Packard scientist Phil Wong and colleagues have published a new study in Science that outlines the normal function of the ALS-linked protein TDP-43 and spells out more clearly how loss of this function contributes to disease. Unlike other RNA-binding proteins, TDP-43 does not mainly control splicing of normal exons, but rather keeps potentially damaging ‘hidden’ exons from being expressed. Returning normal TDP-43 functioning to cells may be a good drug target for ALS, Wong says.
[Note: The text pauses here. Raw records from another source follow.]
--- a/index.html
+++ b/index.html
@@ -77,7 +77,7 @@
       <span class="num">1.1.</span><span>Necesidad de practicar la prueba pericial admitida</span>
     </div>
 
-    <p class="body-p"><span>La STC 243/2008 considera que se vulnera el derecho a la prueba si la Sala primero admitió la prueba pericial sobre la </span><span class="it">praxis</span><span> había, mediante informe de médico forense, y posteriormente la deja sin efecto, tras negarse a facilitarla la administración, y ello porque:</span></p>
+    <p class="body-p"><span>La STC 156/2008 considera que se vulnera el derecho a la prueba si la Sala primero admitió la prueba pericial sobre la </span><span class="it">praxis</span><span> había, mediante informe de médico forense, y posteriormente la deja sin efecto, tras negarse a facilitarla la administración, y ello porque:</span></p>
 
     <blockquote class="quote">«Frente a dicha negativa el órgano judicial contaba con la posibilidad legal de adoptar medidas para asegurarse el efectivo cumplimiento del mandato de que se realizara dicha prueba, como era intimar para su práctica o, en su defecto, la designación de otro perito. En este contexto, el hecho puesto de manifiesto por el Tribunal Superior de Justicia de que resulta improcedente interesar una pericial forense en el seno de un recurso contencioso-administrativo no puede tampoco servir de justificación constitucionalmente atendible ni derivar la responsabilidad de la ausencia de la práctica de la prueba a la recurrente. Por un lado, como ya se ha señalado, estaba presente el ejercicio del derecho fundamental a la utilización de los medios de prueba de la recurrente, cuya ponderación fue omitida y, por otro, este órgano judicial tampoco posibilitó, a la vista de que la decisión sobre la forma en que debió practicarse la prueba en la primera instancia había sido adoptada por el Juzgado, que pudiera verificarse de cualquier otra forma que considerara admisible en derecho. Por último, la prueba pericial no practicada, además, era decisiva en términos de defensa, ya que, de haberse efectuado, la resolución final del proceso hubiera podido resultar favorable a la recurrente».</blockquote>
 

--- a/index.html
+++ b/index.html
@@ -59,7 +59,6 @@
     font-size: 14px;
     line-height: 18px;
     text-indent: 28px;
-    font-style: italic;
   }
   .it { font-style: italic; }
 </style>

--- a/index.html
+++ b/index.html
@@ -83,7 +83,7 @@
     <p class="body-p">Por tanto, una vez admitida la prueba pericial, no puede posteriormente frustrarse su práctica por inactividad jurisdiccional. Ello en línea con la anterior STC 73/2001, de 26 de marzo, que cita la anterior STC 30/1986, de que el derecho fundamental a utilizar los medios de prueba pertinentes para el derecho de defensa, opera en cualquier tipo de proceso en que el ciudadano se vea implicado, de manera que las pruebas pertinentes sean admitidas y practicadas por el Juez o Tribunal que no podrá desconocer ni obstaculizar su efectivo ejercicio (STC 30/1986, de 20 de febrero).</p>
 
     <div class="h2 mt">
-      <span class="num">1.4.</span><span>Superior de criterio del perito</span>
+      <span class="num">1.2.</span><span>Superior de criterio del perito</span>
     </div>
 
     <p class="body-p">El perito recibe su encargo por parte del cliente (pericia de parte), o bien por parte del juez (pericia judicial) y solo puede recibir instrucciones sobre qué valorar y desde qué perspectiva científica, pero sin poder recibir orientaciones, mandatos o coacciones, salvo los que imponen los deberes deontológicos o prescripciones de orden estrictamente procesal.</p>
Although the links between TDP-43 and ALS were discovered almost ten years ago, researchers still had little idea about precisely what the protein normally did in the cell. Understanding this role is key, since nearly all ALS patients and up to half of those with frontotemporal dementia (FTD) have aggregations of TDP-43 in the cytoplasm. This means that TDP-43 isn’t in the nucleus to do its normal job. The problem was that no one could be sure of what this normal job actually was, or how the loss of this function contributed to ALS and FTD.

Previous work showed that TDP-43 bound to RNA and helped to regulate alternative splicing, a process that allows a single gene to code for multiple proteins. But most TDP-43 bound to intronic regions far away from where they would be needed to regulate alternative splicing. To figure out what TDP-43 did, Jonathan Ling, a graduate student of Wong’s, removed all TDP-43 from mouse or human cells and measured how gene expression changed.

The researchers discovered that when mouse cells lacked TDP-43, there was the appearance of cryptic exons. These exons are normally buried within introns and are typically spliced out during normal mRNA processing. Further experiments revealed that TDP-43 binds directly to these cryptic exons, which enables them to be spliced out. When this didn’t happen, the mRNAs oftentimes were degraded, which left the cells without important proteins and contributed to premature cell death. Replacing this function of TDP-43 with a different repressor that spliced out cryptic exons restored cell survival.

Using cultured human cells, Ling identified another set of cryptic exons regulated by TDP-43, showing that this function wasn’t limited to mice. Importantly, Wong and colleagues found cryptic exons in post-mortem brains of ALS and FTD patients but not in controls, showing that loss of this normal TDP-43 function could contribute to disease in ALS.

These results provide not just a greater knowledge of what TDP-43 normally does, but also yield new biomarkers of disease and potential drug targets.